Achei um grande deleite o filme Árvore da Vida. Sendo um filme econômico em falas, dá margem para o espectador elaborar sua própria reflexão e atribuir sentidos, ao mesmo tempo em que segue a narrativa. Por isso senti o filme como se fosse uma viagem por temas que, no fundo, nos interpelam a todos. De um lado, o filme mostra flashes da vida de uma família de classe média em uma pequena cidade, ou subúrbio americano na década de 1950, através das memórias do filho mais velho, já adulto. Sua vida adulta, de profissional bem sucedido, passa-se em uma grande cidade da qual apenas se vê a uniformidade das fachadas em vidro dos edifícios, altíssimos, dando idéia de ambientes ascéticos, puramente funcionais, orientados para a racionalidade tecnológica e econômica. Nada mais é dito sobre o contexto. Nesse ambiente, ele reflete sobre a superficialidade da vida presente. Esse quadro urbano contrasta com o ambiente da sua infância, onde se desenrola a maior parte da trama, cheio de árvores, meninos brincando, cenas do lar, da mãe brincando com os filhos, escola, jardins, quintais, cachorros e gatos, beira de rio, uma aprazível quietude, as muitas lembranças marcantes da infância, inclusive o episódio da morte precoce de um amigo. Não aparecem muitas relações para além do círculo familiar.

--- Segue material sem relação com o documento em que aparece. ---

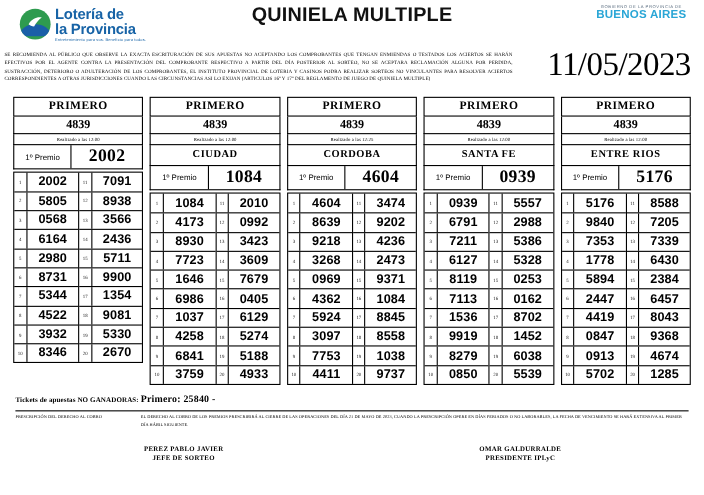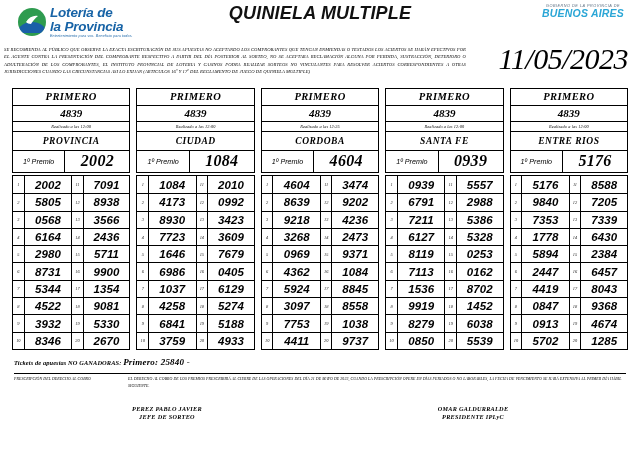--- a/index.html
+++ b/index.html
@@ -11,7 +11,7 @@
     color: #000;
     overflow: hidden;
   }
-  .page { position: relative; width: 640px; height: 450px; font-style: italic; }
+  .page { position: relative; width: 640px; height: 450px; }
 
   
   .header { position: relative; height: 44px; }

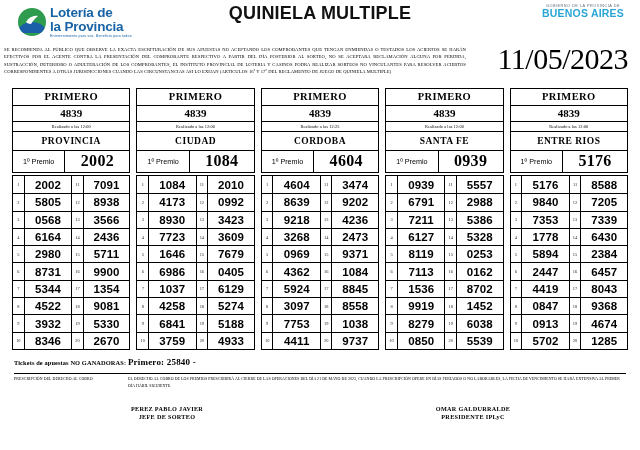--- a/index.html
+++ b/index.html
@@ -193,9 +193,6 @@
           </div>
           <div class="cbox">
             <div class="c-time">Realizado a las  12:00</div>
-          </div>
-          <div class="cbox">
-            <div class="c-place">PROVINCIA</div>
           </div>
           <div class="cbox">
             <div class="c-prize">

De outro lado, viaja-se nas muitas imagens da Terra e do espaço, que vão da formação de células primordiais aos confins do universo. Músicas suaves convidam o espectador a se deixar levar e impressionar com a imensidão dos processos da natureza e, ao mesmo tempo, a pensar sobre vida, sobre tempo, o tempo cósmico e os tempos geológicos. A notar as passagens sobre os dinossauros - por vezes arrancaram risos na platéia - que se inscrevem nessa linha de enfoque sobre o tempo. Gostei particularmente das sequências que focalizam vidas embrionárias. Nesse turbilhão, a trajetória de uma família e os laços com pessoas queridas, sobretudo as que se foram. Foi inevitável a pergunta: temos um lugar especial nessa arquitetura imensa, pelo simples fato de desenvolvermos a capacidade de interpretá-la, de nomeá-la e classificá-la dentro de complexos esquemas de valores?
Esse conjunto de cenas são embaladas por falas curtas que a mãe dirigiu aos filhos, ou escutou de professores, sacerdotes, conselhos sobre amizade, amor, Deus, trechos de orações, trechos bíblicos e questões sobre nós outros, no cosmos. Por vezes a música silencia e sons naturais de ondas e de erupções vulcânicas e solares completam a percepção da grandiosidade universal. As palavras da mãe são sentidas de forma mais aguda pelo fato de que, logo ao início do filme, um carteiro traz-lhe a notícia que o filho do meio (de três filhos) acabara de falecer, aos 19 anos. As perguntas que ela lança sobre onde ele estaria, as palavras que endereça ao filho em algum lugar, assim como as questões que o protagonista se faz, são temas muito humanos. Pode-se dizer que são temas universais no contexto das sociedades modernas, que "desencantaram" seus cosmos, notadamente através dos conhecimentos científicos e tecnológicos para perscrutar a natureza, mas não suprimiram as incertezas e as incógnitas.
É possível que o filme envolva elementos da biografia de seu realizador, Terence Malick, uma formação religiosa rígida, a relação tumultuada com o pai autoritário, envolvido em alcançar sucesso profissional como técnico em uma indústria, mas tendo sufocado uma vocação para música. E, de repente, desempregado. Sua figura é oposta à da mãe, lembrada como a amorosidade em pessoa. Imersa no cotidiano familiar e o amor aos filhos, ela se conecta com dimensões profundas da existência.
Os ângulos de filmagem dos personagens são muito próximos dos rostos e dos gestos, de uma notável beleza. Mesmo que algumas vezes eu achasse que o filme estava demasiado longo, além da ausência de uma sequência claramente estruturada, ainda assim é uma grande viagem. Uma viagem exterior e interior, abordando questões e inquietações humanas com uma magnífica técnica. Assim eu vi o filme.
Gostei muito do filme. E do seu post.